DATA FOR THE TASK: Begin
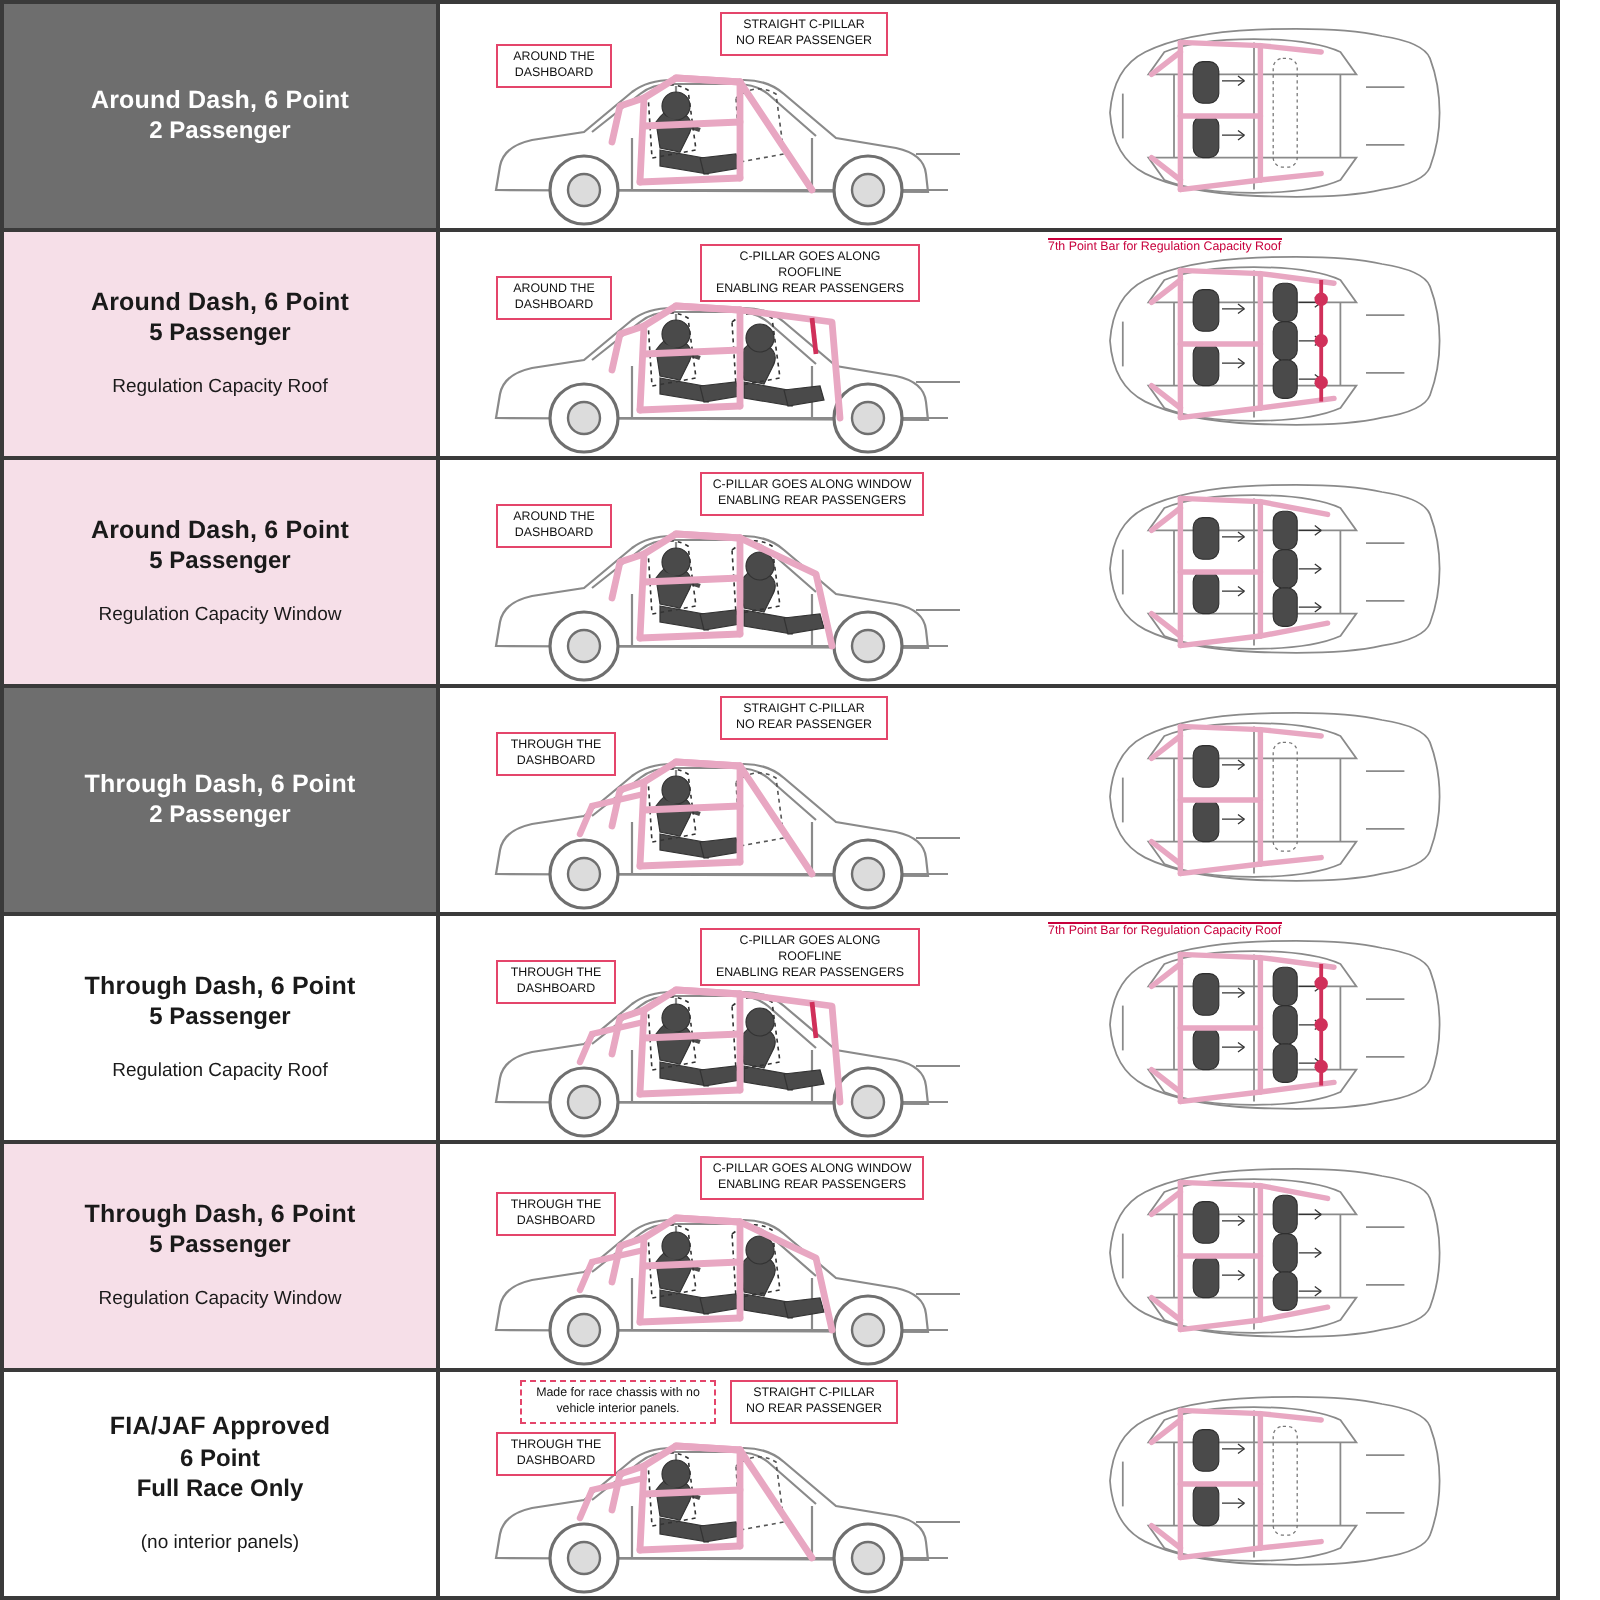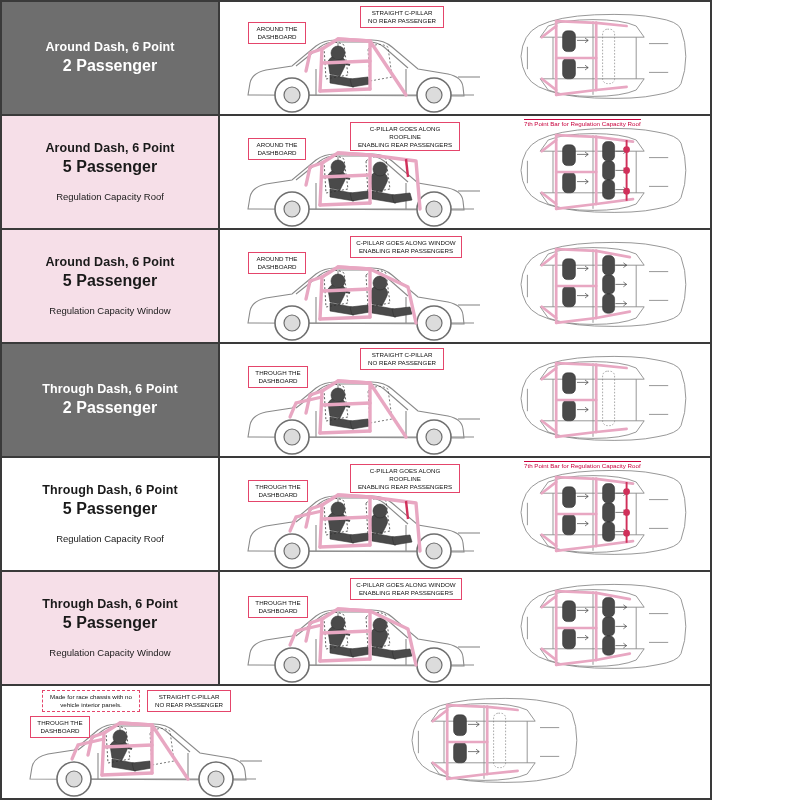--- a/index.html
+++ b/index.html
@@ -4,7 +4,7 @@
 <style>
   html,body{margin:0;padding:0;background:#ffffff;}
   body{width:800px;height:800px;font-family:"Liberation Sans",sans-serif;color:#111;}
-  #sheet{width:712px;height:800px;box-sizing:border-box;border:2px solid #3a3a3a;background:#fff;display:flex;flex-direction:column;}
+  #sheet{width:780px;height:800px;box-sizing:border-box;border:2px solid #3a3a3a;background:#fff;display:flex;flex-direction:column;}
   .row{display:flex;flex:1 1 0;border-bottom:2px solid #3a3a3a;min-height:0;}
   .row:last-child{border-bottom:none;}
   .label-cell{width:218px;flex:0 0 218px;border-right:2px solid #3a3a3a;display:flex;flex-direction:column;align-items:center;justify-content:center;text-align:center;padding:4px 6px;box-sizing:border-box;}

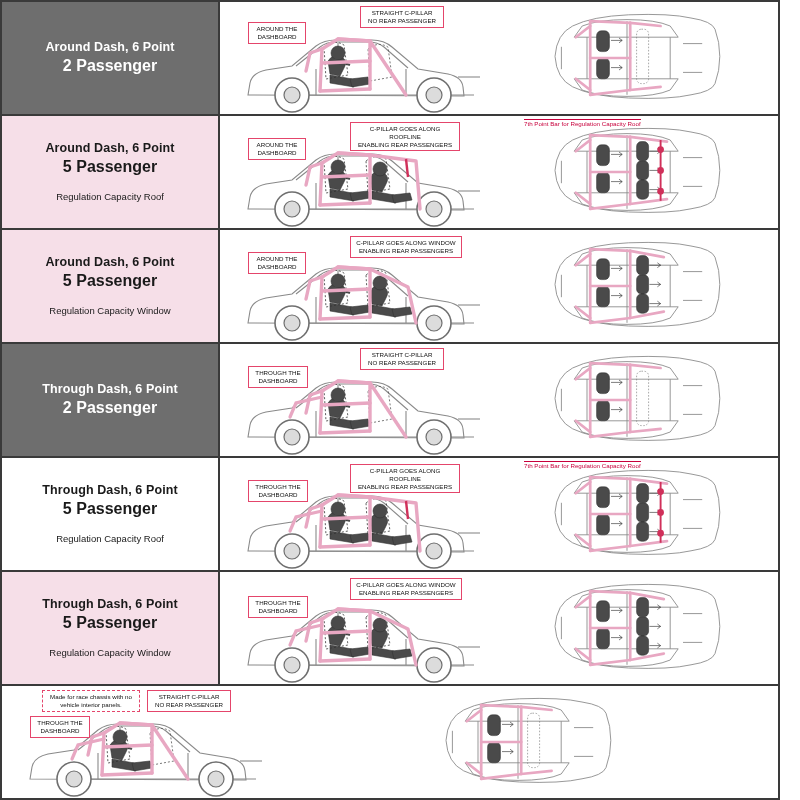--- a/index.html
+++ b/index.html
@@ -12,7 +12,7 @@
   .label-cell.pink{background:#f6dfe8;color:#1a1a1a;}
   .label-cell.white{background:#ffffff;color:#1a1a1a;}
   .l1{font-size:12.5px;font-weight:bold;line-height:1.25;letter-spacing:.1px;}
-  .l2{font-size:16px;font-weight:bold;line-height:1.25;}
+  .l2{font-size:12px;font-weight:bold;line-height:1.25;}
   .l3{font-size:9.5px;font-weight:normal;line-height:1.3;margin-top:14px;}
   .diagram{flex:1 1 auto;position:relative;min-width:0;display:flex;}
   .side{flex:0 0 272px;position:relative;}

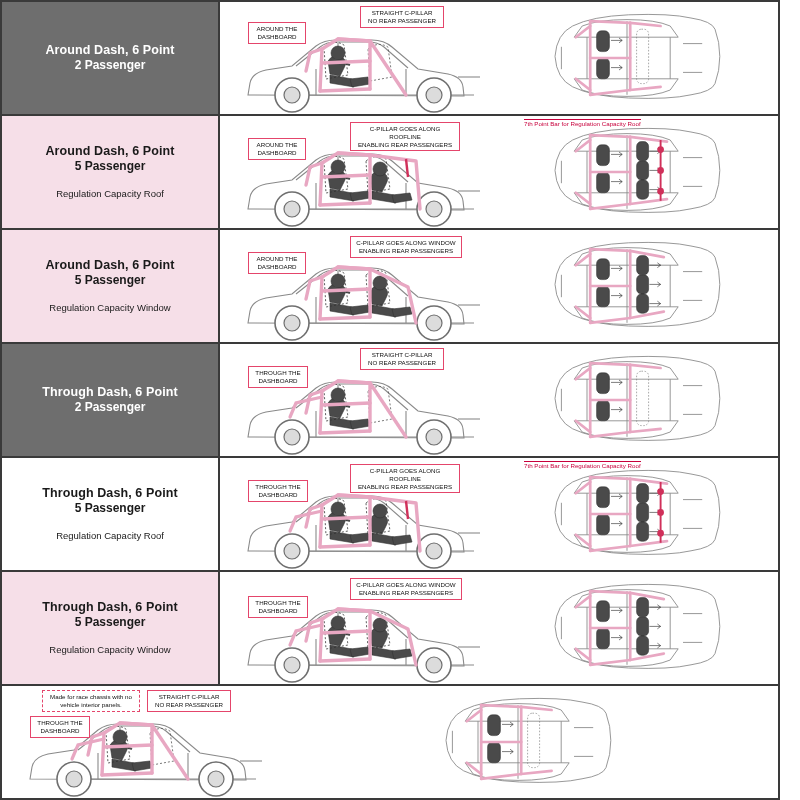--- a/index.html
+++ b/index.html
@@ -634,6 +634,12 @@
       </div>
     </div>
     <div class="row">
+      <div class="label-cell white">
+        <div class="l1">FIA/JAF Approved</div>
+        <div class="l2" style="white-space: pre-line;">6 Point
+Full Race Only</div>
+        <div class="l3">(no interior panels)</div>
+      </div>
       <div class="diagram">
         <div class="side">
   <svg viewBox="0 0 272 110" preserveAspectRatio="xMidYMid meet">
DATA FOR THE TASK: End
Determine how many lines in the entries hold the string "size". Write only the number.

4